[Instructions for the task]:
Each line below from the one containing "dla niej wspaniałą" through the one containing "Croft ucierpiałaby przez" should be output exactly as it stands, and no other line should appear.

[Study material]:
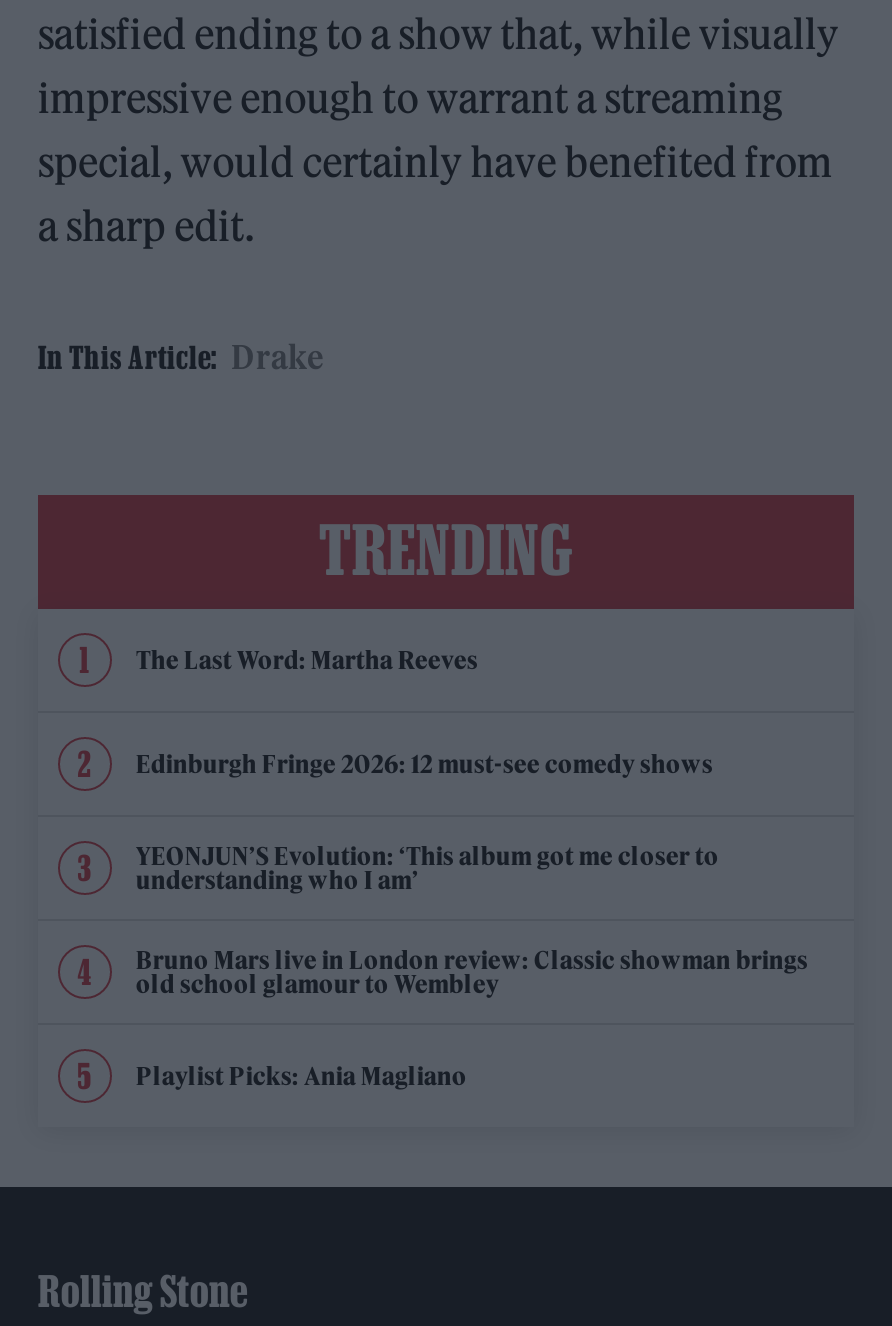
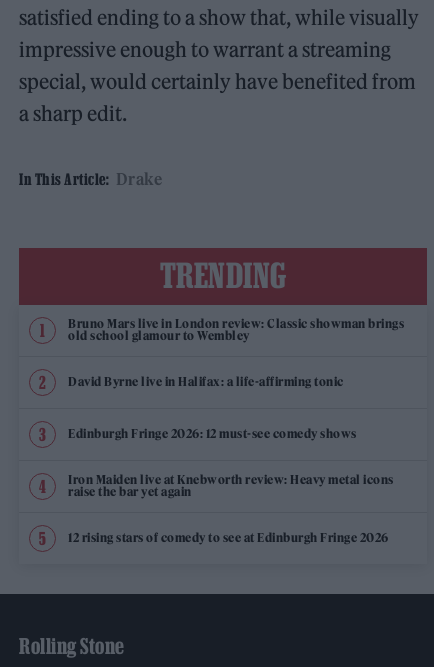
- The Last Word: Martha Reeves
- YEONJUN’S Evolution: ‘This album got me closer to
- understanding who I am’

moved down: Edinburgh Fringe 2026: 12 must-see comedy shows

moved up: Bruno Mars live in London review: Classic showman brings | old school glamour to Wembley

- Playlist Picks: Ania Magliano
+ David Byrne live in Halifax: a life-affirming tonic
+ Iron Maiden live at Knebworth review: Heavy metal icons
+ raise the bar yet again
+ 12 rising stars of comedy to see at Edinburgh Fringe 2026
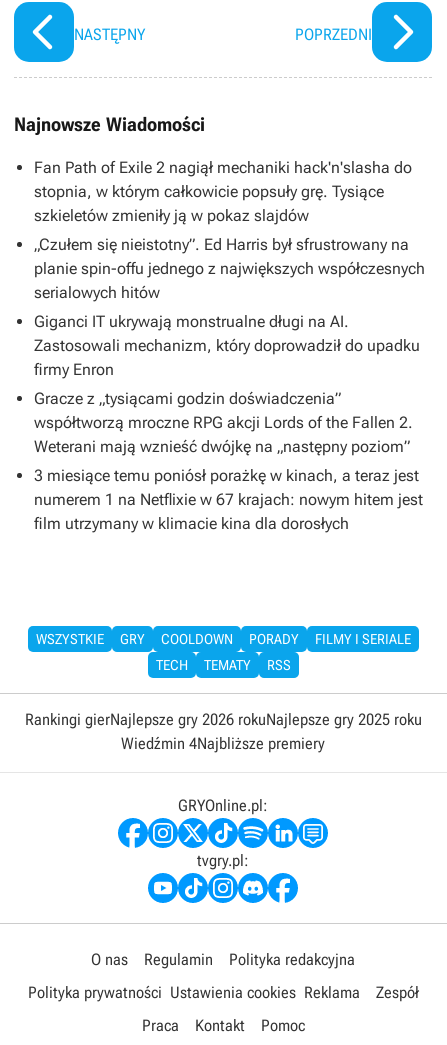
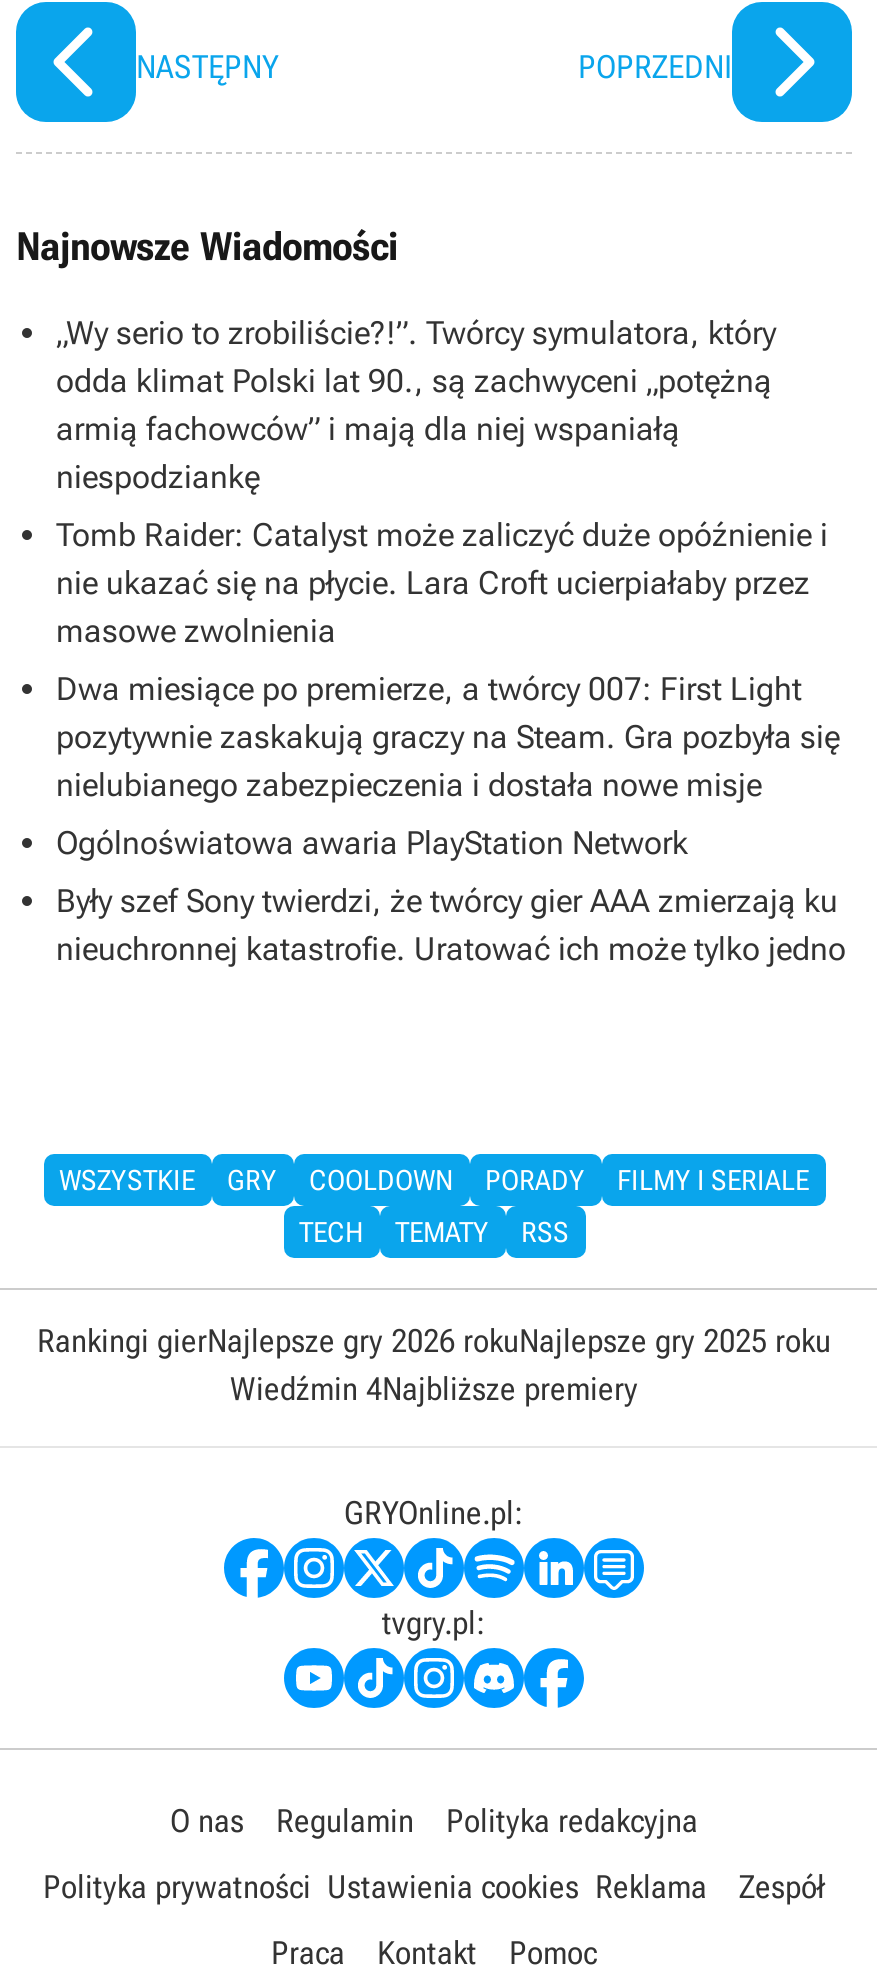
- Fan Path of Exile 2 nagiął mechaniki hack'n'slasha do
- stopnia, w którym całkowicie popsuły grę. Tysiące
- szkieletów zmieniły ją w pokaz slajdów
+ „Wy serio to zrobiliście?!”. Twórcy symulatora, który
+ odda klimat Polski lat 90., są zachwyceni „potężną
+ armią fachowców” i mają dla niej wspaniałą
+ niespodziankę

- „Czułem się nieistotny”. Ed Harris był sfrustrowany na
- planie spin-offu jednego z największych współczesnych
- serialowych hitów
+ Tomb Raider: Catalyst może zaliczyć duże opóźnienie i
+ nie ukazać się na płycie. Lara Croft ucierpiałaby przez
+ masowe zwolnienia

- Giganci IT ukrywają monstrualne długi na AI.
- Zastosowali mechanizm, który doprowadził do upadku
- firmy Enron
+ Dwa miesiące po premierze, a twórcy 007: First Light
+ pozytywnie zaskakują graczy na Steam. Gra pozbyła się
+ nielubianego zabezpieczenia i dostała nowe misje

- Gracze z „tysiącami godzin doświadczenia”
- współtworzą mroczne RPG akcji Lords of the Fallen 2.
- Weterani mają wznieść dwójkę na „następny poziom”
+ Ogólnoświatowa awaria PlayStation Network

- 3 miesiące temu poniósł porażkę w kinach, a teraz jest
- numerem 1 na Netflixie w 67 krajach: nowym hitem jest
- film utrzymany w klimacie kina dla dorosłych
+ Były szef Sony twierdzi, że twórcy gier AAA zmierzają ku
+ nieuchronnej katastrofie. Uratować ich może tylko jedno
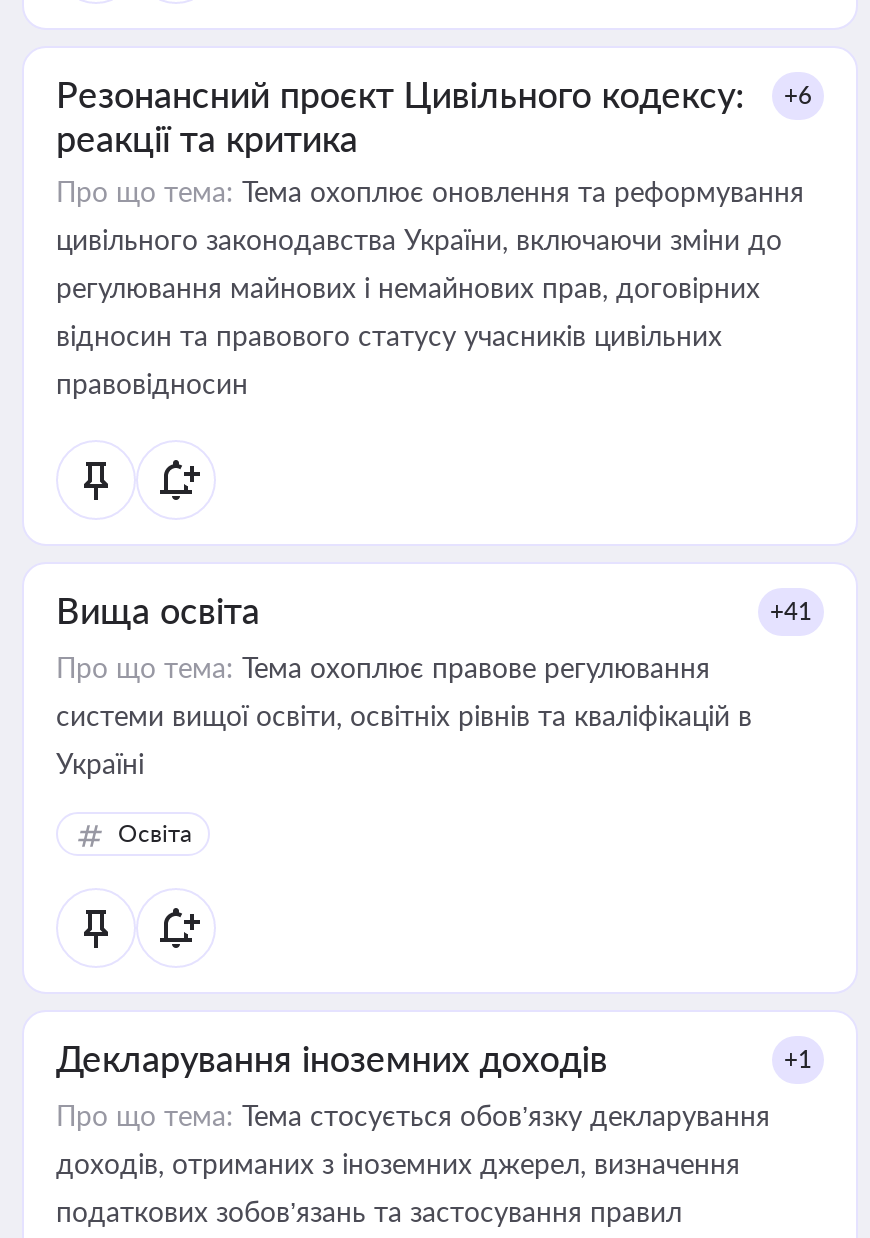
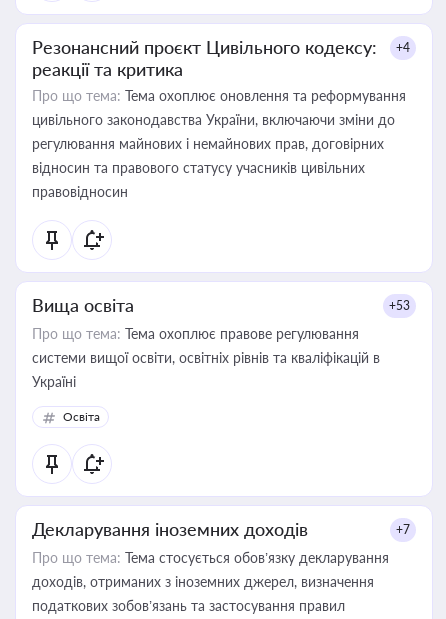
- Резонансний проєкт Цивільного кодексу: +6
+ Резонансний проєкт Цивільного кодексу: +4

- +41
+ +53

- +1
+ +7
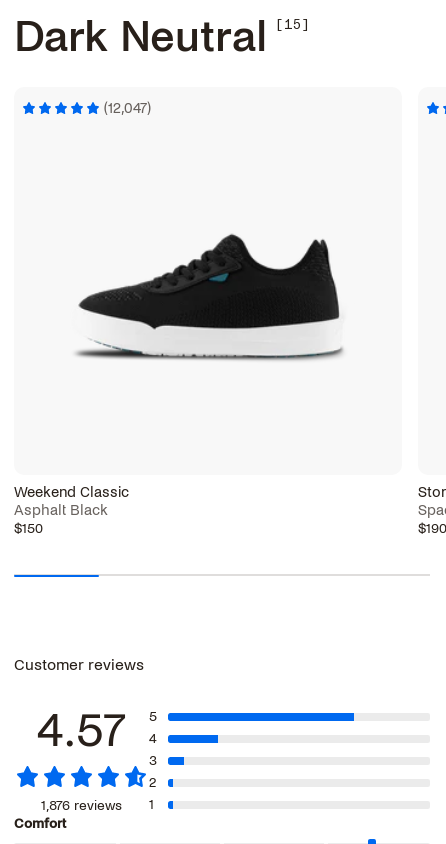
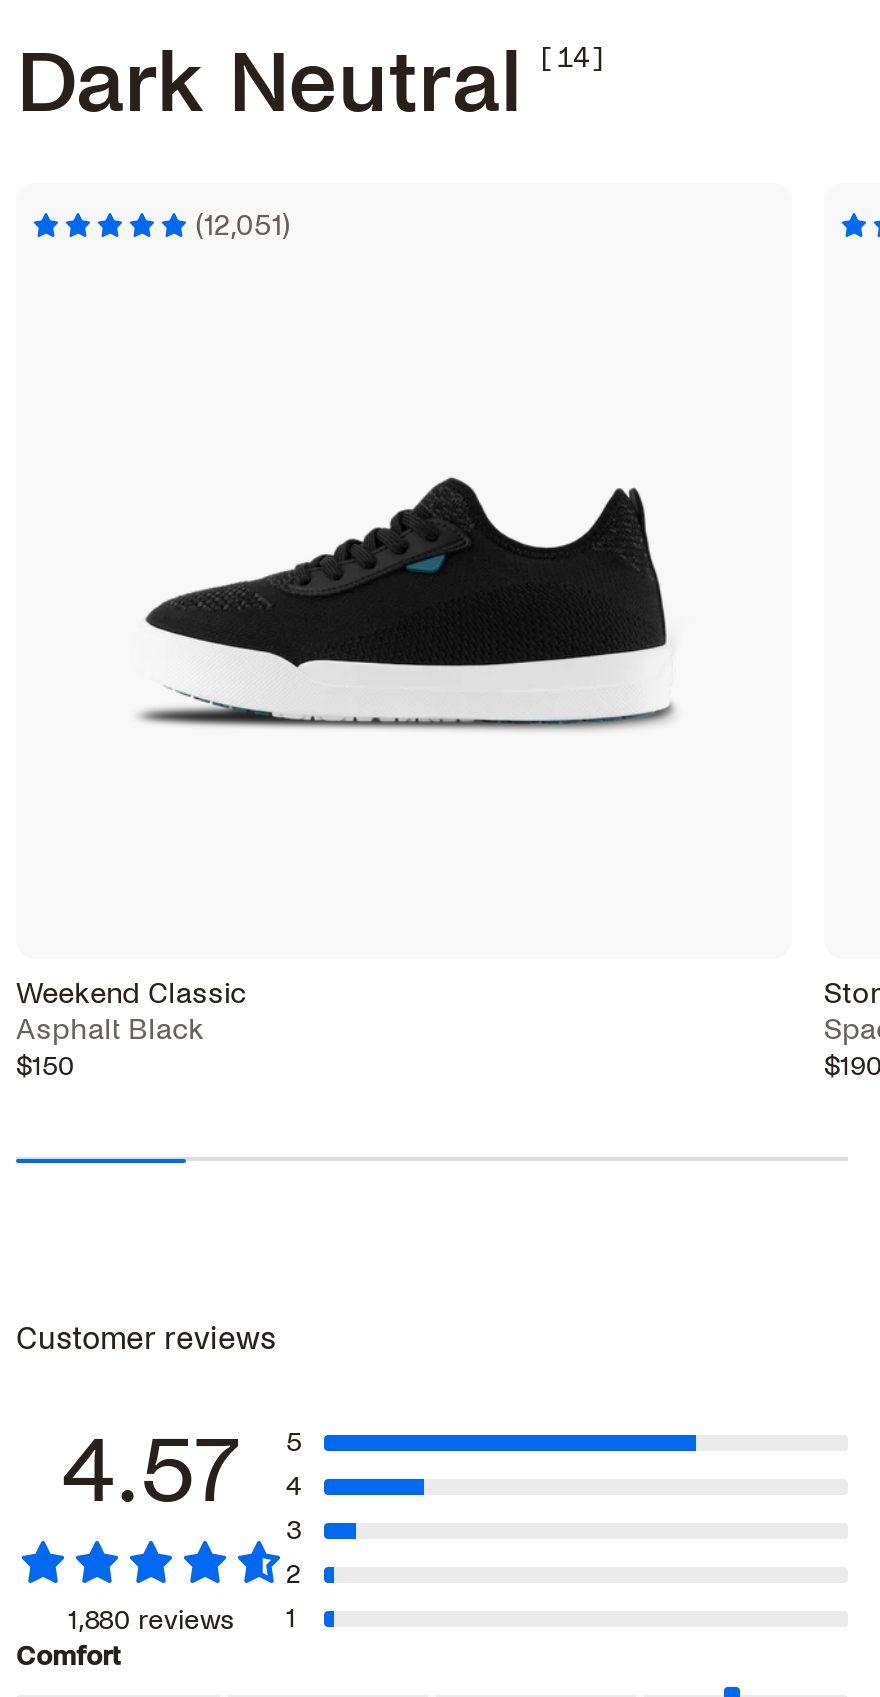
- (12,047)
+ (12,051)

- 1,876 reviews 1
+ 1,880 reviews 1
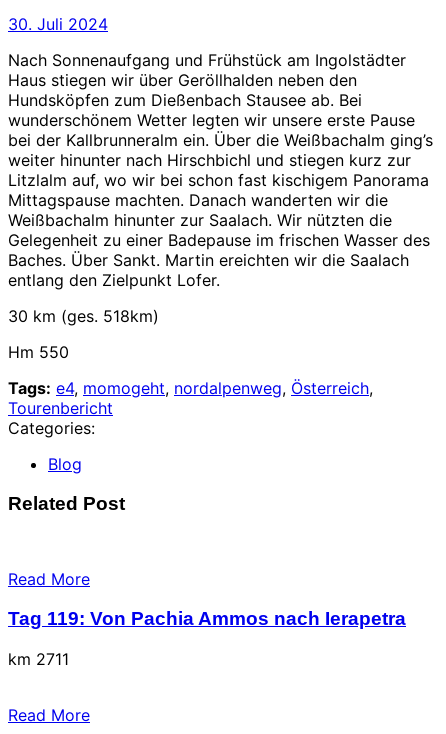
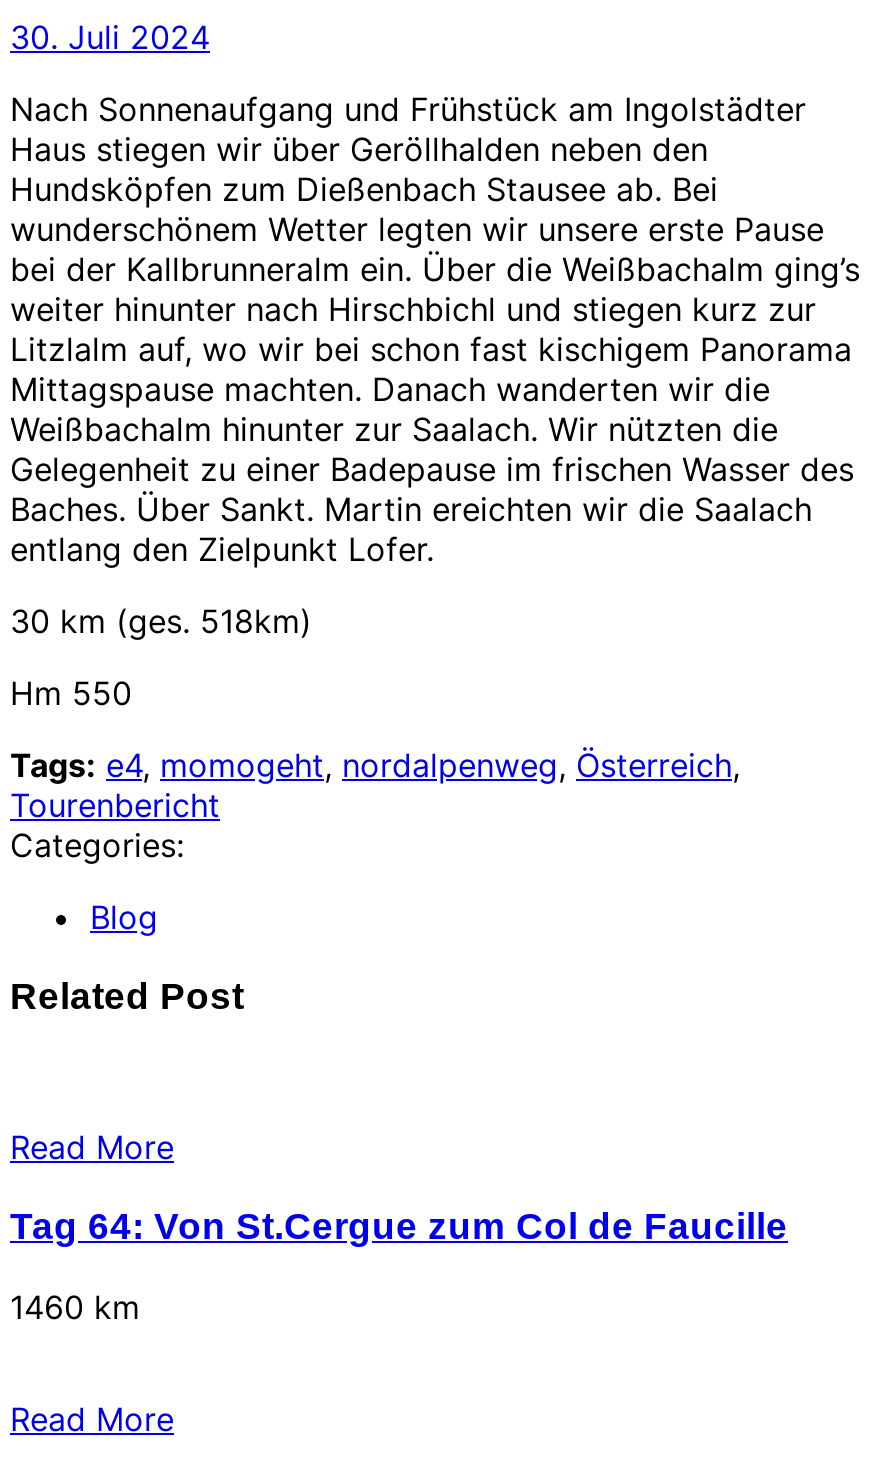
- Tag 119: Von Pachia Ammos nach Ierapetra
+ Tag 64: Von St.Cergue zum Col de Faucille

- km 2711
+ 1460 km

[Response]:
+ armią fachowców” i mają dla niej wspaniałą
+ niespodziankę

- „Czułem się nieistotny”. Ed Harris był sfrustrowany na
- planie spin-offu jednego z największych współczesnych
- serialowych hitów
+ Tomb Raider: Catalyst może zaliczyć duże opóźnienie i
+ nie ukazać się na płycie. Lara Croft ucierpiałaby przez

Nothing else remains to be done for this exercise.